Judy , Liverpool, england
It may be better to learn that hot objects should be treated with respect from accidentally touching one than from being constantly being told not â or being kept always at a safe distance without fully understanding why.
dr venables preller, Warminster, UK
As a university lecturer I became sadly familiar with 'kidults'; students who assumed that all adults should be at their beck and call and were totally helpless to fend for themselves.
Glen, Melbourne, Australia
Do you really think it is safe to let children run off and play on their own in parts of, say, South and Northwest London, as if this were the Britain of the 50s and 60s? What will they play at? Hunting the drug dealer?Slaying the fuzz?

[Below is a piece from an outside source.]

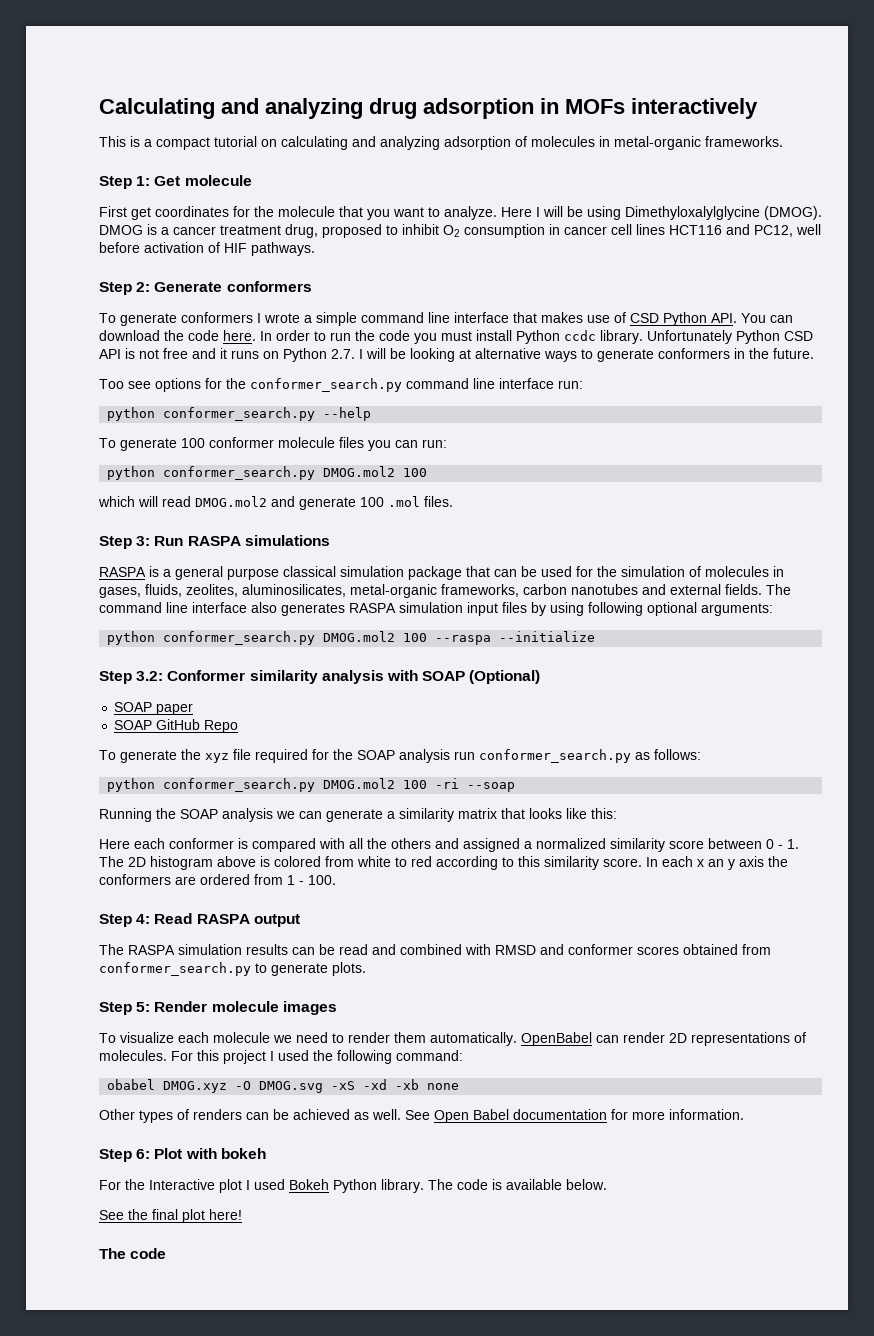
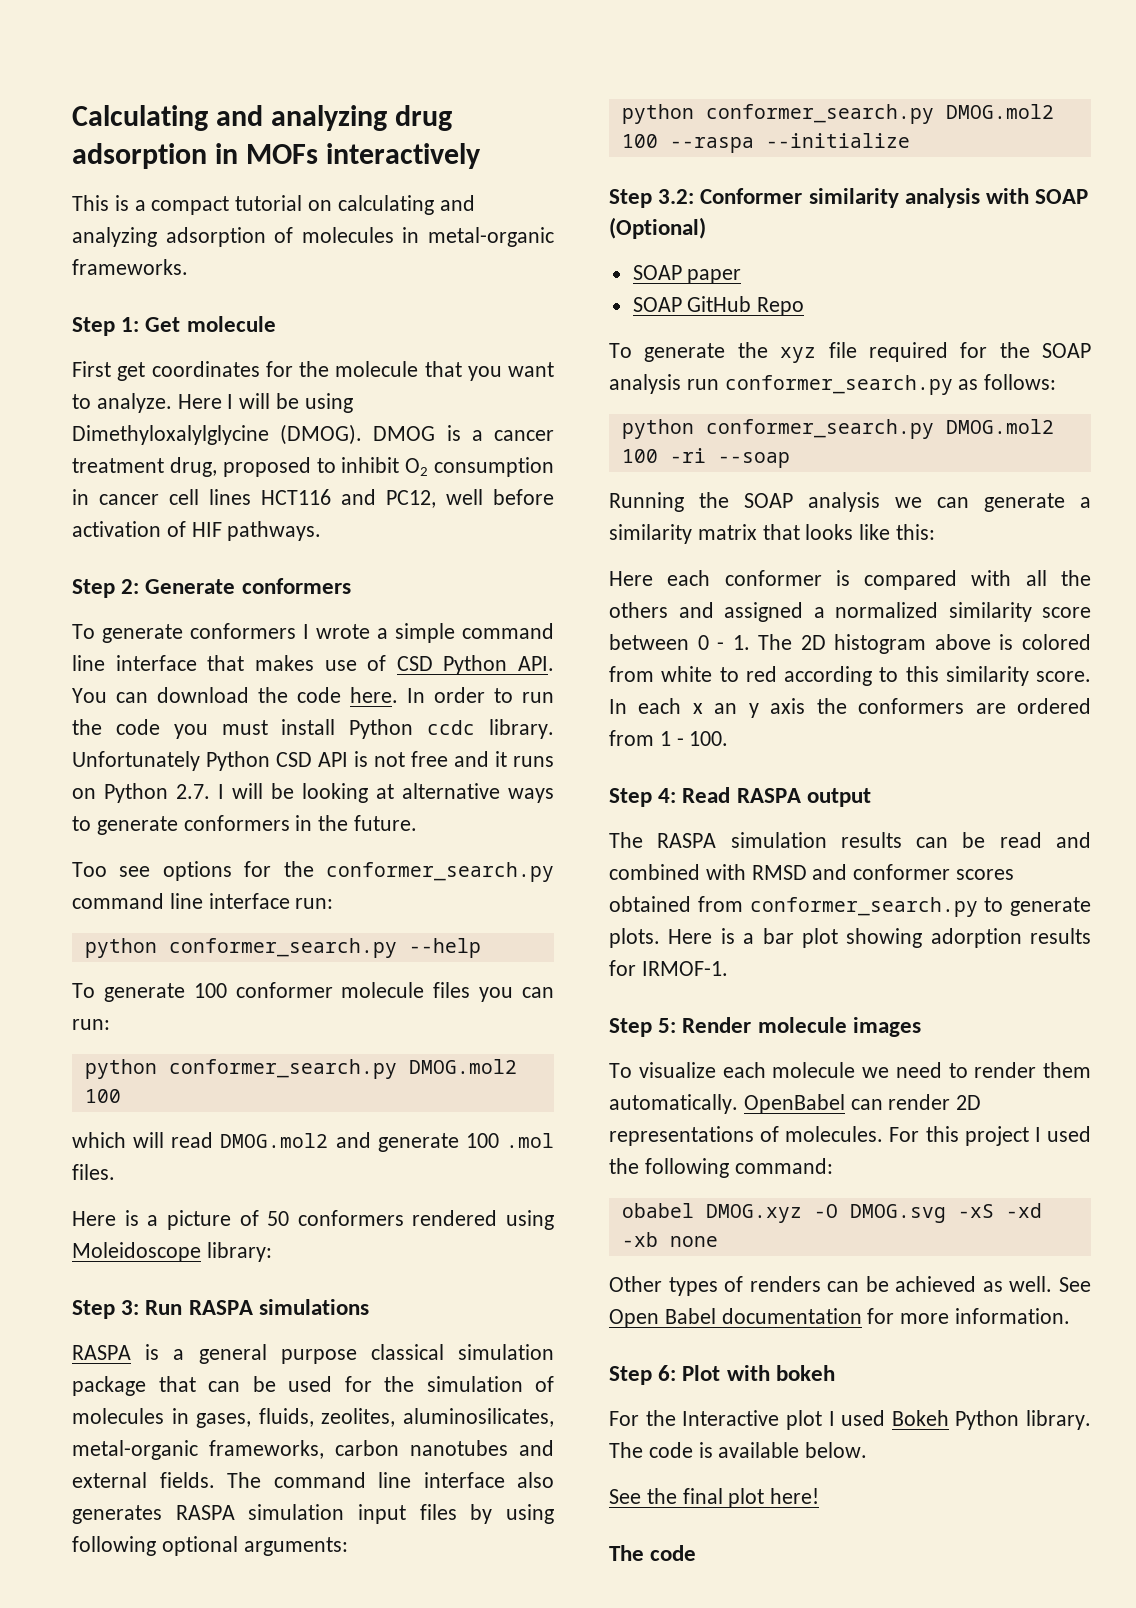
(453, 501) none -> [72,1210,554,1230] [72,1242,272,1262] // Here is a picture of 50 conformers rendered using Moleidoscope library:
(366, 969) none -> [668,928,1091,948] [609,960,728,976] Here is a bar plot showing adorption results for IRMOF-1.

The authoress of this article is presumably dreaming of some ivory tower Little England, which disappeared long ago.
Francis Tuttle, Madrid,
I used to go out all day on my bike, fishing, playing and having any adventure that happened to come my way, but it seems that that is no longer available to our children today. I know it is simplistic but in my opinion the chief culprit for this has to be the car, and until measures are taken to make it safe for children to go about unsupervised once again on foot or on cycle without the fear of them being run over (and as a cyclist I know how utterly dangerous it has become) then there is no way that our children as a whole will ever be able to have freedom and opportunity to grow and develop as we did. The bottom line is (and I know this as a motorist) that WE are the only ones who can give this back to our children.
Robert Rampton, Birmingham, UK
Brilliant article. Those who have commented so far prove that we are all terrified of modern life. But really it isn't that bad. The problem is that whenever anything foul happens, it is inflated in the media one hundred fold, so that we believe that if we let our children outside without a stab vest on they will, not maybe, nay, they WILL be killed. I will (i hope!!) let my children be just that, children who can play and build up thier defences against all that is foul by confronting it head on, rather than being shown it in a book or on the television. It is and never has been 'safe' to let your children roam anywhere, but that I'm afraid is the chance we all have to take.
Steffan, Meltford, Suffolk
Parents are damned for whatever the do these days, especially mothers who work for money outside of the home.
Seems to be that in the "good old days" children were left alone by working parents to make their own mistakes and go to their parents when they needed money or plasters. What's changed now?
The media has nothing to with this, of course.
Sarah, Gillingham,
I used to walk to and from school alone [ well over a mile] at the age of 6 years.From 8 got a very ancient old bicycle and would often disappear for a whole morning or afternoon!
David Vinter, Louth, Lincs., UK.
One of the reasons my children don't want to return to the UK is the amount of freedom they have here in the US and have done pretty much we moved here when they were 4 and 7. Possibly to do with the neighbourhood we live in and where every one knows whose children belong to each family. But they have been out playing since then and, after age 9, going to the pool alone (lifeguard on duty) in the summer.
The main problem I think here or back in London is not, I think, "stranger danger" it is traffic. Here we have a 25mph limit in residential areas (and outside schools as well for the 45 minutes before and after the start and end of the school day. Even now that my children are 15 & 12 I would hesitate to let them out unsupervised outside out London home because of the behaviour of the drivers using the road for commuting.